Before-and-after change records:
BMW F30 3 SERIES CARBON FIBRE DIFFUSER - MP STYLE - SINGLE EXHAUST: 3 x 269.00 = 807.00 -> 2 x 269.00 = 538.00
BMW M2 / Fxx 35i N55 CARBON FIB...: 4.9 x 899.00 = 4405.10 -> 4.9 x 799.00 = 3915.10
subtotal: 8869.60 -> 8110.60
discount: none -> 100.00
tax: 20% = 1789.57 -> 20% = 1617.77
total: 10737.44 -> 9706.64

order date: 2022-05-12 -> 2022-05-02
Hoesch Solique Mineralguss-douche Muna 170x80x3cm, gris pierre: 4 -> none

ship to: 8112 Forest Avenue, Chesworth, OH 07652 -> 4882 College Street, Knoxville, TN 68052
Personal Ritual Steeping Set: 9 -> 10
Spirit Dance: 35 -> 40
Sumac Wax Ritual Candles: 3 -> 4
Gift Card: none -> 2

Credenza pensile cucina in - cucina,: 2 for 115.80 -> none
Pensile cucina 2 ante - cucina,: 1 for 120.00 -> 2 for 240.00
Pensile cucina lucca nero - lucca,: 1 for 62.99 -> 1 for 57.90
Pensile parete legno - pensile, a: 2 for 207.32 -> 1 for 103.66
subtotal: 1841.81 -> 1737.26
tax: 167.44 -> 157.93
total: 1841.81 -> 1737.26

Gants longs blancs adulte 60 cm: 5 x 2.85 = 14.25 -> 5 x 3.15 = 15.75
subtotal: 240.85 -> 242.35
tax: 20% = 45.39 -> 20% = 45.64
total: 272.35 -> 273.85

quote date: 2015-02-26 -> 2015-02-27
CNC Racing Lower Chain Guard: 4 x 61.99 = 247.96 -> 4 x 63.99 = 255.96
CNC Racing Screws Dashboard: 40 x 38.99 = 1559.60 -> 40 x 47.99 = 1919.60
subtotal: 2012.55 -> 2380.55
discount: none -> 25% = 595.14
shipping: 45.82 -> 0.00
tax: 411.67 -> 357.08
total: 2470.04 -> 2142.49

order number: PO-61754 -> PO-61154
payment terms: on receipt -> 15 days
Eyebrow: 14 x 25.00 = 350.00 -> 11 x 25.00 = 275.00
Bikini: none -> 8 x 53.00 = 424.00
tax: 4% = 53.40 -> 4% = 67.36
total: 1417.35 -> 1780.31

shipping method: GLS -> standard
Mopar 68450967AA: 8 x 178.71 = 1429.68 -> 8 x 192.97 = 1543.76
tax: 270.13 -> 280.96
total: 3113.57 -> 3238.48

- _Task directions_
Print every record above exactly as written.

- _Reply_
BMW F30 3 SERIES CARBON FIBRE DIFFUSER - MP STYLE - SINGLE EXHAUST: 3 x 269.00 = 807.00 -> 2 x 269.00 = 538.00
BMW M2 / Fxx 35i N55 CARBON FIB...: 4.9 x 899.00 = 4405.10 -> 4.9 x 799.00 = 3915.10
subtotal: 8869.60 -> 8110.60
discount: none -> 100.00
tax: 20% = 1789.57 -> 20% = 1617.77
total: 10737.44 -> 9706.64

order date: 2022-05-12 -> 2022-05-02
Hoesch Solique Mineralguss-douche Muna 170x80x3cm, gris pierre: 4 -> none

ship to: 8112 Forest Avenue, Chesworth, OH 07652 -> 4882 College Street, Knoxville, TN 68052
Personal Ritual Steeping Set: 9 -> 10
Spirit Dance: 35 -> 40
Sumac Wax Ritual Candles: 3 -> 4
Gift Card: none -> 2

Credenza pensile cucina in - cucina,: 2 for 115.80 -> none
Pensile cucina 2 ante - cucina,: 1 for 120.00 -> 2 for 240.00
Pensile cucina lucca nero - lucca,: 1 for 62.99 -> 1 for 57.90
Pensile parete legno - pensile, a: 2 for 207.32 -> 1 for 103.66
subtotal: 1841.81 -> 1737.26
tax: 167.44 -> 157.93
total: 1841.81 -> 1737.26

Gants longs blancs adulte 60 cm: 5 x 2.85 = 14.25 -> 5 x 3.15 = 15.75
subtotal: 240.85 -> 242.35
tax: 20% = 45.39 -> 20% = 45.64
total: 272.35 -> 273.85

quote date: 2015-02-26 -> 2015-02-27
CNC Racing Lower Chain Guard: 4 x 61.99 = 247.96 -> 4 x 63.99 = 255.96
CNC Racing Screws Dashboard: 40 x 38.99 = 1559.60 -> 40 x 47.99 = 1919.60
subtotal: 2012.55 -> 2380.55
discount: none -> 25% = 595.14
shipping: 45.82 -> 0.00
tax: 411.67 -> 357.08
total: 2470.04 -> 2142.49

order number: PO-61754 -> PO-61154
payment terms: on receipt -> 15 days
Eyebrow: 14 x 25.00 = 350.00 -> 11 x 25.00 = 275.00
Bikini: none -> 8 x 53.00 = 424.00
tax: 4% = 53.40 -> 4% = 67.36
total: 1417.35 -> 1780.31

shipping method: GLS -> standard
Mopar 68450967AA: 8 x 178.71 = 1429.68 -> 8 x 192.97 = 1543.76
tax: 270.13 -> 280.96
total: 3113.57 -> 3238.48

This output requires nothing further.